Although Level 2 evaluation information often can be gathered at the completion of a professional learning program or activity, it usually requires more than a standardized form. And because measures must show attainment of specific learning goals, indicators of successful learning need to be outlined before activities begin.

Careful evaluators also consider possible “unintended” learning outcomes, both positive and negative. Professional learning activities that engage teachers and school leaders in collaboration, for example, can additionally foster a positive sense of community and shared purpose among participants (Supovitz 2002). But in some instances, individuals collaborate to block change or inhibit advancement (Corcoran et al. 2001; Little 1990). Investigations further show that collaborative efforts sometimes run headlong into enormous conflicts over professional beliefs and practices that can impede progress (Achinstein 2002). Thus even the best planned professional learning endeavors occasionally yield completely unanticipated negative consequences.

If there is concern that participants may already possess the requisite knowledge and skills, some form of pre- and post-assessment may be required. Analyzing this information provides a basis for improving the content, format, and organization of professional learning programs and activities.

5.3 Level 3: Organizational Support and Change

At Level 3 the focus shifts from participants to organizational dimensions that may be vital to the success of the professional learning experience or activity. Organizational elements also can sometimes hinder or prevent success, even when the individual aspects of professional development are done right (Sparks 1996).

Suppose, for example, that a group of secondary educators participates in a professional learning experience on aspects of cooperative learning. As part of their experience they gain an in-depth understanding of cooperative learning theory and organize a variety of classroom activities based on cooperative learning principles. Following their learning experience they implement these activities in classes where students are graded or marked “on the curve,” according to their relative standing among classmates, and great importance is attached to each student’s individual class rank. Organizational grading policies and practices such as these, however, make learning highly competitive and thwart the most valiant efforts to have students cooperate and help each other learn. When graded “on the curve,” students must compete against each other for the few scarce rewards (high grades) dispensed by the teacher. Cooperation is discouraged since helping other students succeed lessens the helper’s chance of success (Guskey 2000b).

The lack of positive results in this case does not reflect poor training or inadequate learning on the part of the participating teachers, but rather organizational policies that are incompatible with implementation efforts. Problems at Level 3 have essentially canceled the gains made at Levels 1 and 2 (Sparks and Hirsh 1997). That is precisely why professional learning evaluations must include information on organizational support and change.

Level 3 questions focus on the organizational characteristics and attributes necessary for success. Did the professional learning activities promote changes that were aligned with the mission of the school? Were changes at the individual level encouraged and supported at the building and district levels (Corcoran et al. 2001)? Were sufficient resources made available, including time for sharing and reflection (Colton and Langer 2005; Langer and Colton 1994)? Were successes recognized and shared? Issues such as these often play a large part in determining the success of any professional learning program.
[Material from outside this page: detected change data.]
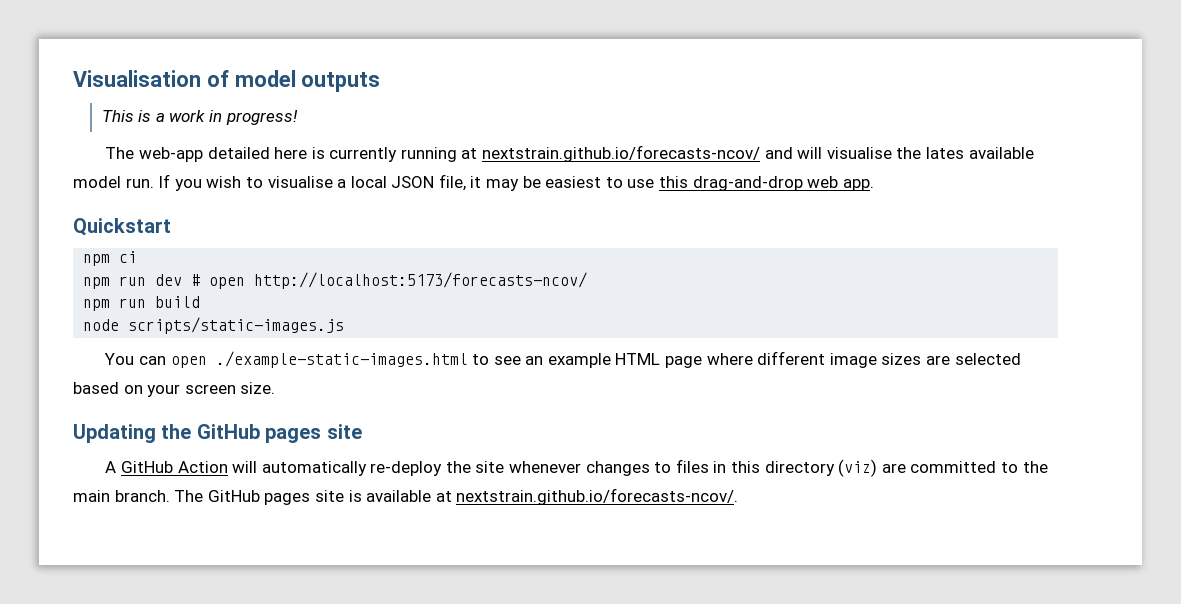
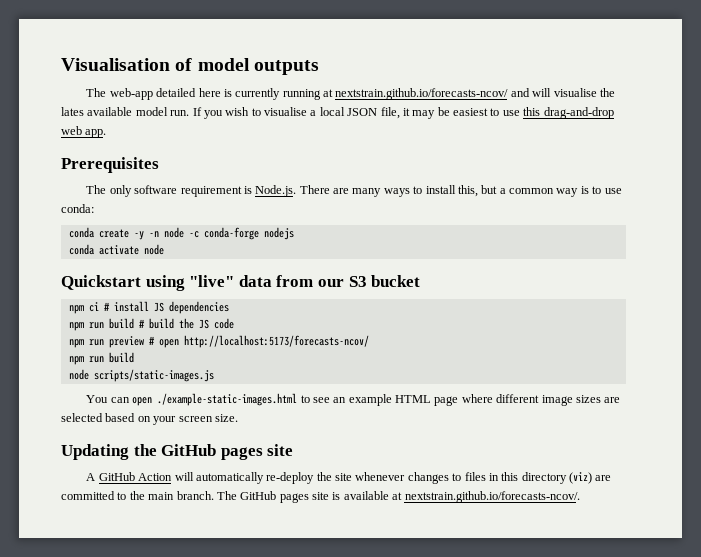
- This is a work in progress!
- Quickstart
- npm ci
- npm run dev # open http://localhost:5173/forecasts-ncov/
+ Prerequisites
+ The only software requirement is Node.js. There are many ways to install this, but a common way is to use conda:
+ conda create -y -n node -c conda-forge nodejs
+ conda activate node
+ Quickstart using "live" data from our S3 bucket
+ npm ci # install JS dependencies
+ npm run build # build the JS code
+ npm run preview # open http://localhost:5173/forecasts-ncov/

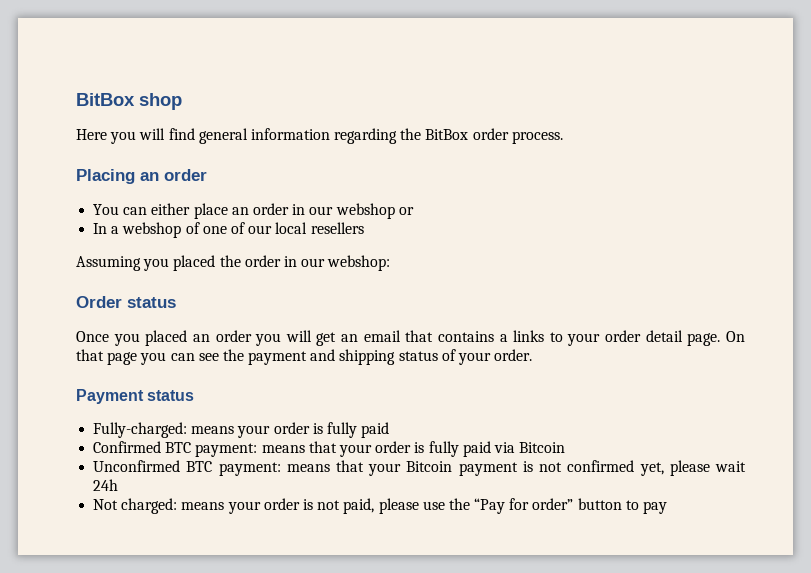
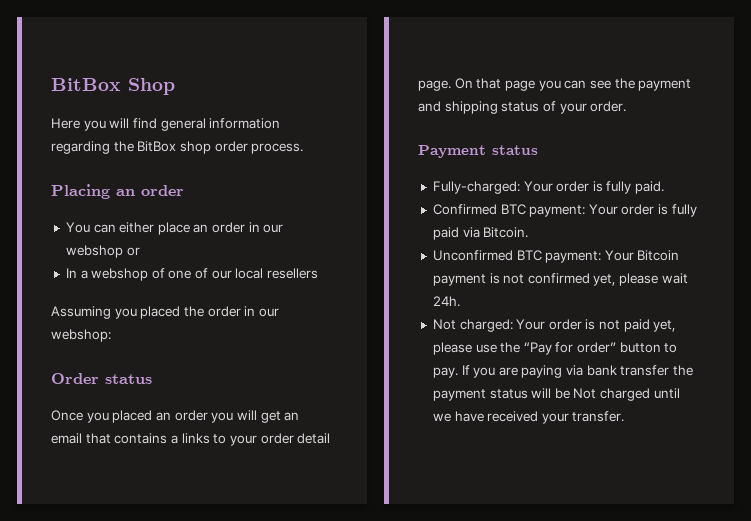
- BitBox shop
+ BitBox Shop
- Here you will find general information regarding the BitBox order process.
+ Here you will find general information regarding the BitBox shop order process.
- Fully-charged: means your order is fully paid
+ Fully-charged: Your order is fully paid.
- Confirmed BTC payment: means that your order is fully paid via Bitcoin
+ Confirmed BTC payment: Your order is fully paid via Bitcoin.
- Unconfirmed BTC payment: means that your Bitcoin payment is not confirmed yet, please wait 24h
+ Unconfirmed BTC payment: Your Bitcoin payment is not confirmed yet, please wait 24h.
- Not charged: means your order is not paid, please use the “Pay for order” button to pay
+ Not charged: Your order is not paid yet, please use the “Pay for order” button to pay. If you are paying via bank transfer the payment status will be Not charged until we have received your transfer.

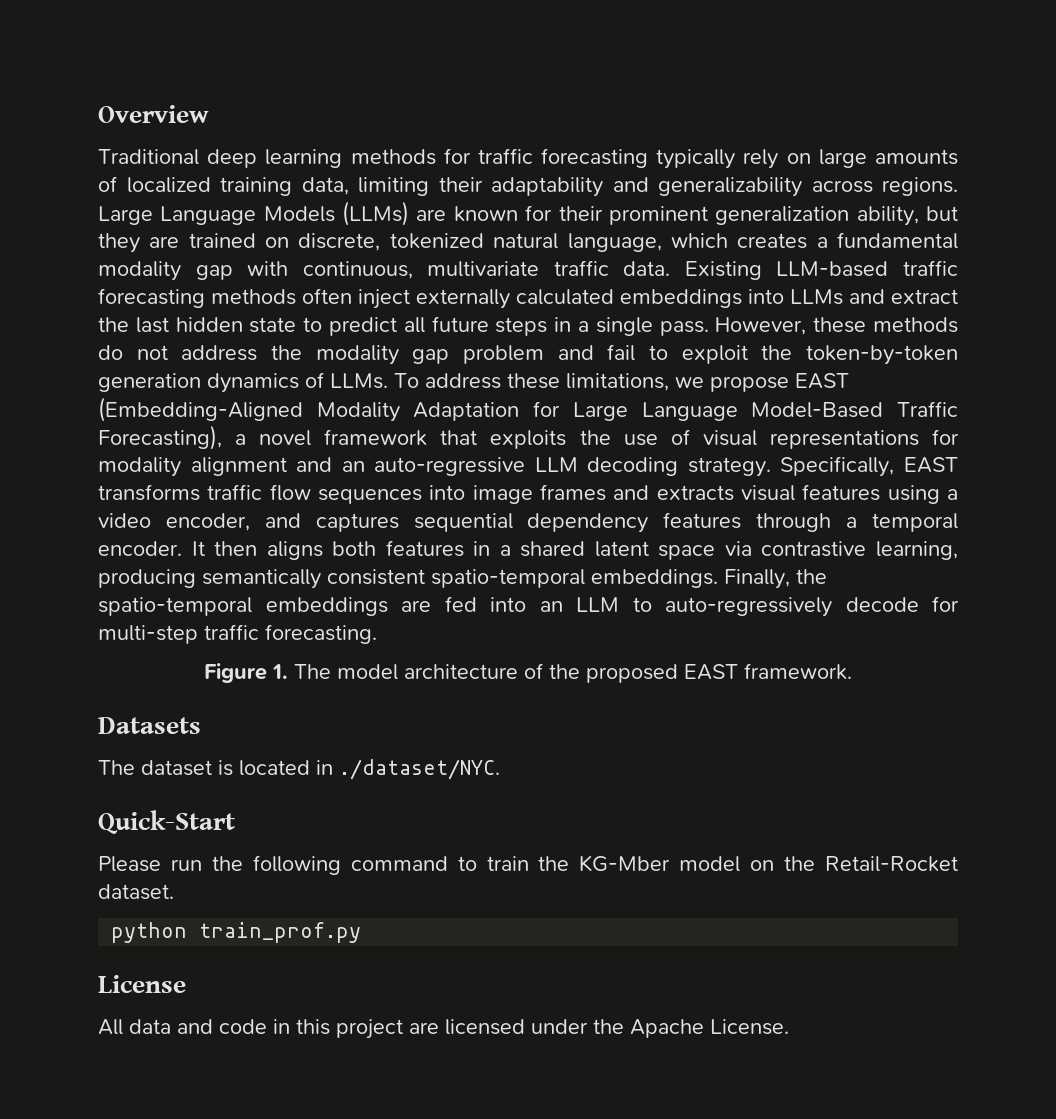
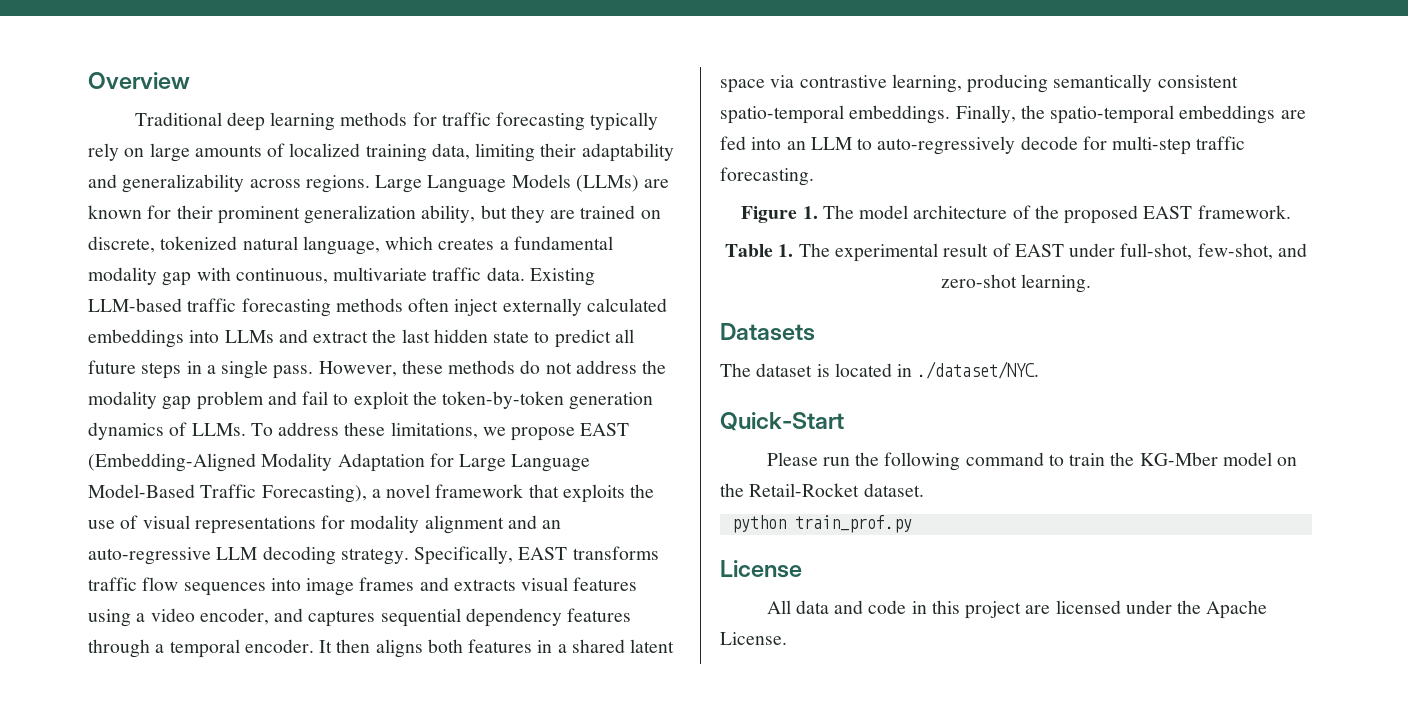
+ Table 1. The experimental result of EAST under full-shot, few-shot, and zero-shot learning.

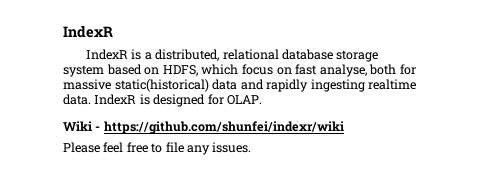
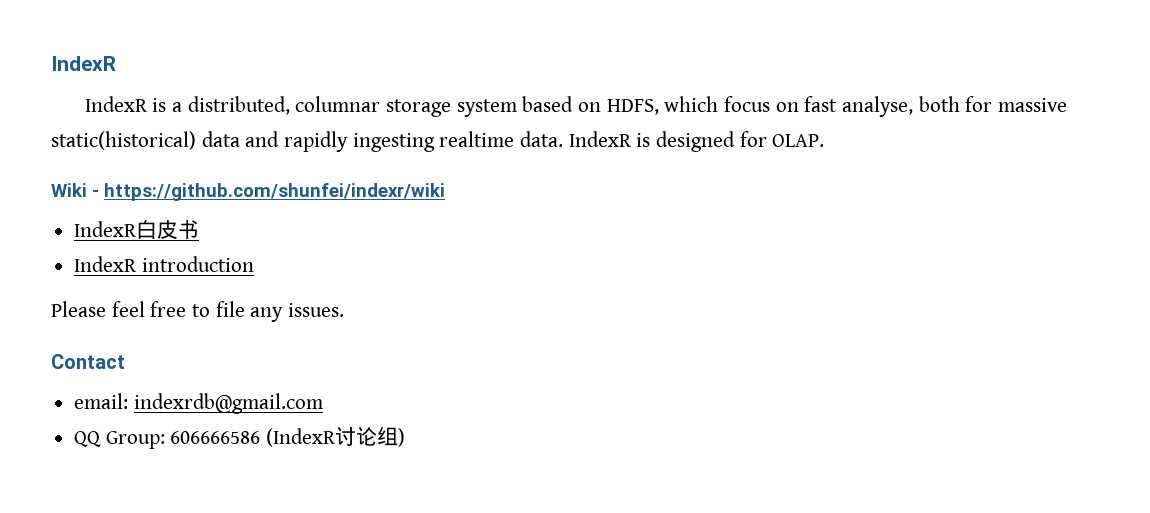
- IndexR is a distributed, relational database storage system based on HDFS, which focus on fast analyse, both for massive static(historical) data and rapidly ingesting realtime data.
+ IndexR is a distributed, columnar storage system based on HDFS, which focus on fast analyse, both for massive static(historical) data and rapidly ingesting realtime data.
+ IndexR白皮书
+ IndexR introduction
+ Contact
+ email: indexrdb@gmail.com
+ QQ Group: 606666586 (IndexR讨论组)

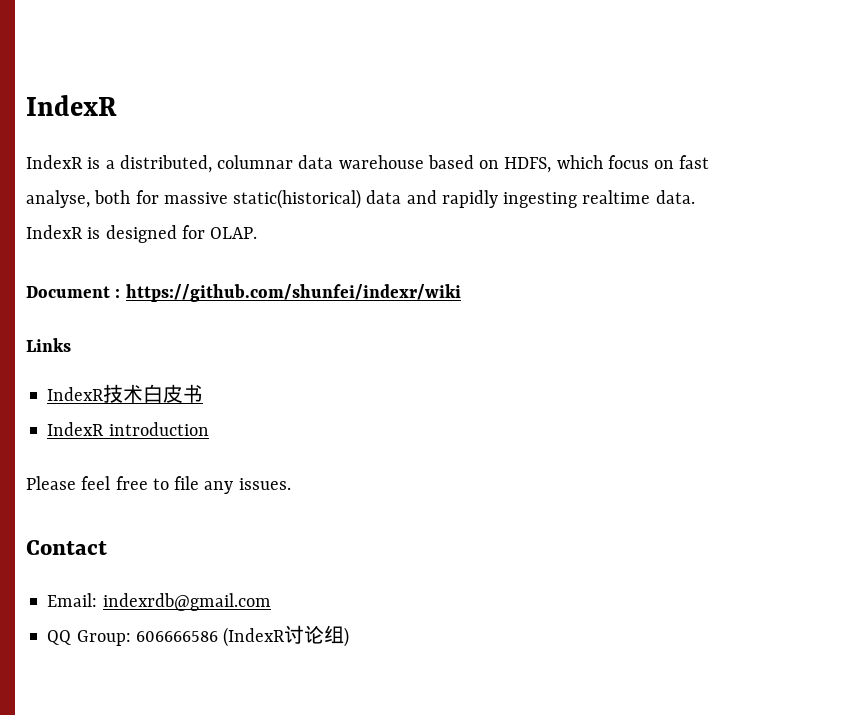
- IndexR is a distributed, columnar storage system based on HDFS, which focus on fast analyse, both for massive static(historical) data and rapidly ingesting realtime data.
+ IndexR is a distributed, columnar data warehouse based on HDFS, which focus on fast analyse, both for massive static(historical) data and rapidly ingesting realtime data.
- Wiki - https://github.com/shunfei/indexr/wiki
+ Document : https://github.com/shunfei/indexr/wiki
- IndexR白皮书
+ Links
+ IndexR技术白皮书
- email: indexrdb@gmail.com
+ Email: indexrdb@gmail.com

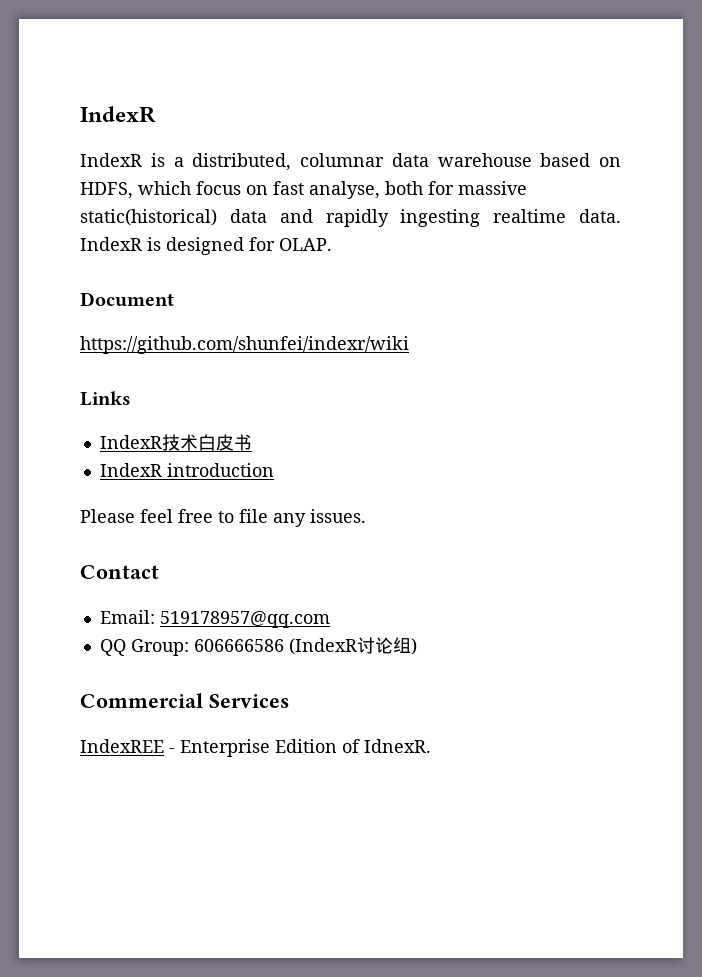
- Document : https://github.com/shunfei/indexr/wiki
+ Document
+ https://github.com/shunfei/indexr/wiki
- Email: indexrdb@gmail.com
+ Email: 519178957@qq.com
+ Commercial Services
+ IndexREE - Enterprise Edition of IdnexR.

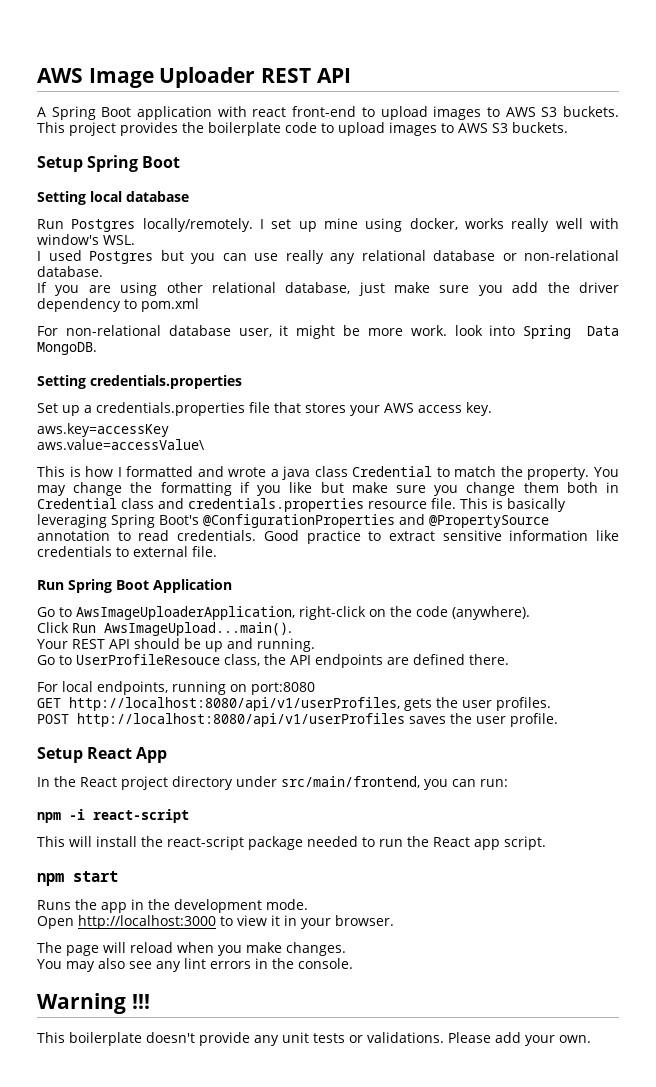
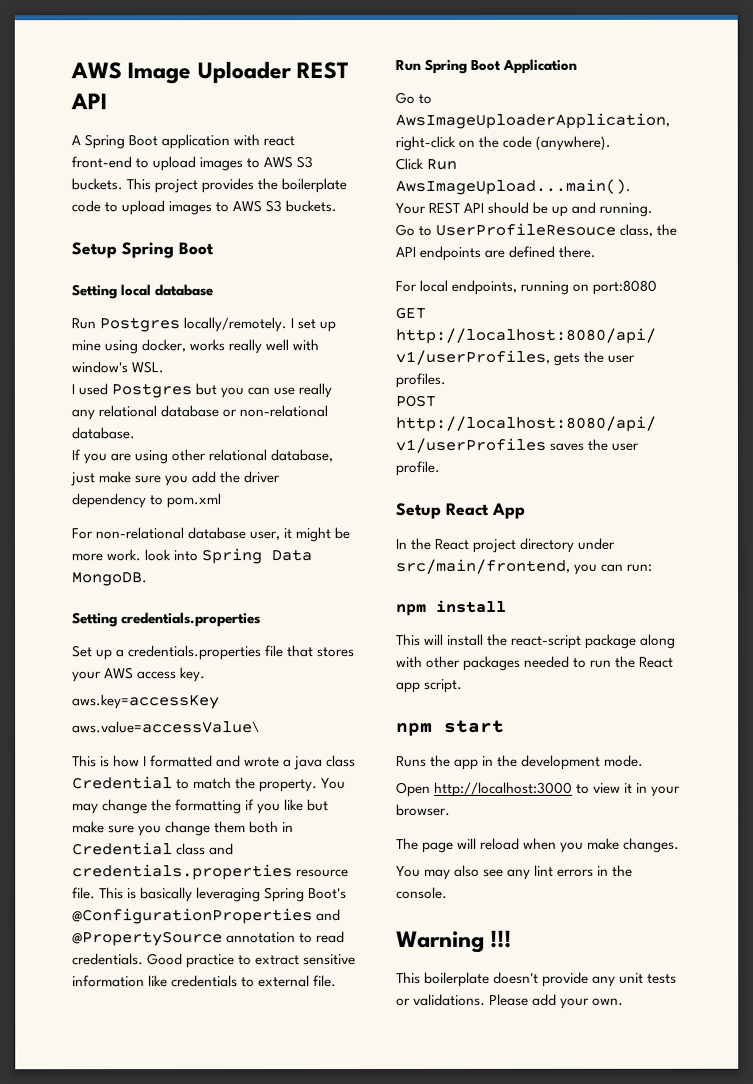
- npm -i react-script
+ npm install
- This will install the react-script package needed to run the React app script.
+ This will install the react-script package along with other packages needed to run the React app script.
Procedures for gathering information at Level 3 differ depending on the goals of the professional learning program or activity. They may involve analyzing school records, examining the minutes from follow-up meetings, administering questionnaires that tap issues related to the organization’s advocacy, support, accommodation, facilitation, and recognition of change efforts. Structured interviews with participants and school administrators also can be helpful. This information is used not only to document and improve organizational support for professional learning, but also to inform future change initiatives.

5.4 Level 4: Participants’ Use of New Knowledge and Skills

At Level 4 the primary question is: Did the new knowledge and skills that participants learned make a difference in their professional practice? The key to gathering relevant information at this level of evaluation rests in specifying clear indicators of both the degree and quality of implementation. Unlike Levels 1 and 2, this information cannot be gathered at the end of a professional learning program or activity. Enough time must pass to allow participants to adapt the new ideas and practices to their settings. And because implementation is often a gradual and uneven process, measures of progress may need to be gathered at several time intervals.

Depending on the goals of the professional learning program or activity, this information may involve questionnaires or structured interviews with participants and their school leaders. Oral or written personal reflections, or examinations of participants’ journals or portfolios also might be considered. The most accurate information typically comes from direct observations, either by trained observers or using digital recordings. These observations, however, should be kept as unobtrusive as possible (for examples, see Hall and Hord 1987).

Analyzing this information provides evidence on current levels of use. It also helps professional development leaders restructure future programs and activities to facilitate better and more consistent implementation.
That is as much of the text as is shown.